We would have to give the market some help to get it going, because the monopolists are in a very strong position. We would need to tell them to use their pipe network as a common carrier, because other people would need access to it. However, the challengers might soon find, as was the case with those sorts of arrangements in the telecoms industry, that the existing assets are not so great and that they want to put in their own pipes. The challengers in telecoms did that with wires, and then of course the radio links became a cheaper and
better way of doing it. Who knows what technical breakthroughs there might be or how much challengers would want to use the common carrier network? However, to get competition going we would need to start with a common carrier network, so a system would need to be put in place to allow people access to the pipes.
We would also need to ensure that the Environment Agency was prepared to license borehole water and sensible levels of river extraction by other licensees. I do not want our rivers to be run dry by people taking too much out in a dry season, so we would need proper regulation for that. As has been pointed out, however, we let huge quantities of water go to the sea during wet periods, so we do not seem to be very good at planning our water use and holding it in suitable locations so that we have plenty in drier weather.
Another thing that I think the water industry needs to pay attention to, along with other utilities in this country, is the huge disruption they cause to our road network. Our road network is a nationalised monopoly and therefore has rationing and, looking at the tax bill, is extremely expensive. It has all the characteristics of monopoly provision that I dislike. One of the things that make our totally inadequate road network even worse is the fact that it is regularly disrupted by businesses digging up great chunks of tarmac and subsoil with pneumatic drills in order to lay new water pipes, other utility pipes and wires. Why on earth have we not learnt that it is not a great idea to put these things right down the middle of the road and then hard-pack soil, subsoil, tarmac and stones on top, which means huge delay, disruption and cost every time we want to change it? In modern buildings all the services run in ducts under the floors so that we do not have to rip out the plaster, half demolishing the place, every time we want to change the wiring.
Surely we could have a system to provide easy access along the side of our roads to pipes, wires and anything else we want to put down without having to dig up the road every time.

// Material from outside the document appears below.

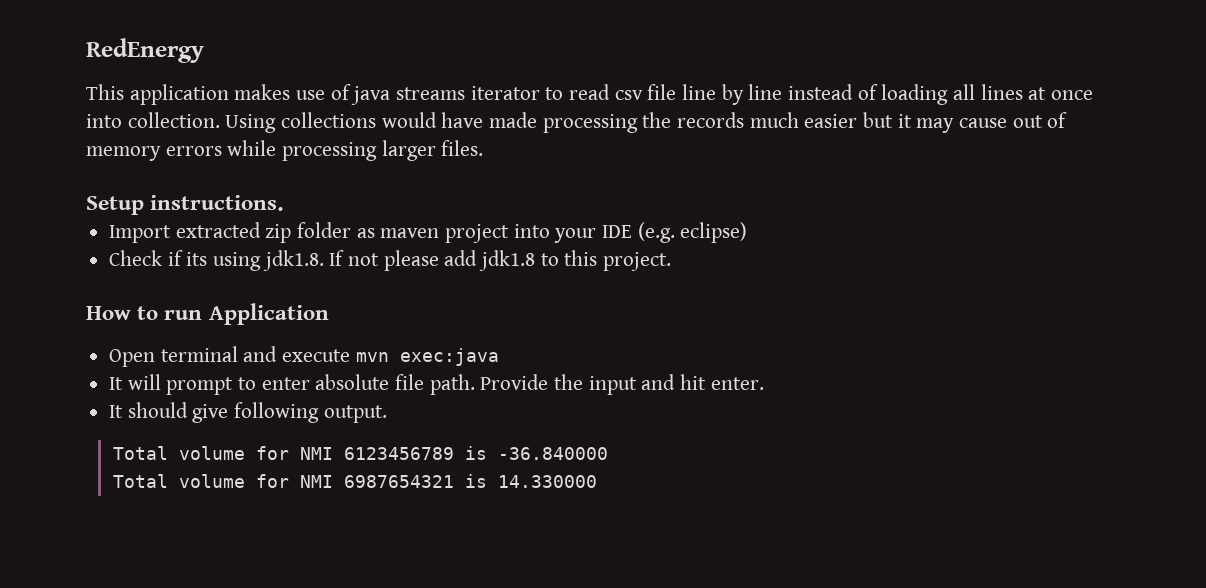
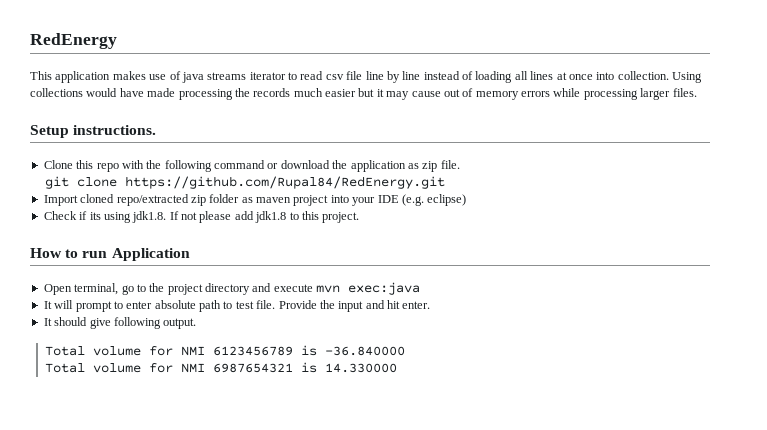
(285, 203) none -> [43,160,460,172] [44,176,445,189] // Clone this repo with the following command or download the application as zip file. // git clone https://github.com/Rupal84/RedEnergy.git
[175,222,261,238] extracted -> [80,194,189,206] cloned repo/extracted
[160,346,238,362] terminal -> [74,283,250,295] terminal, go to the project directory
[395,374,475,395] file path. -> [199,300,276,312] path to test file.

We could at least start doing that when we build new estates, shopping centres or whatever. We should do it intelligently by putting in ducts to save all that money and time. I find utility companies very sympathetic to that idea when I invite them in to talk about it. They say, “It’s a very good idea, but it won’t work in this case, Mr Redwood.” We have to make it work, because many other countries are well ahead of us on all this. They think we are completely potty to go in for this idea that the water company digs up the road and puts in a new pipe, then six months later the gas people come along and do exactly the same thing in a slightly different position, and then the following year the electricity people turn up and do it again. It is mad, costly and inefficient, and it is doing huge damage to an inadequate road network.
For all those reasons, give us competition, give us choice, give us innovation, and give us some common sense, because we are getting a rotten deal at the moment.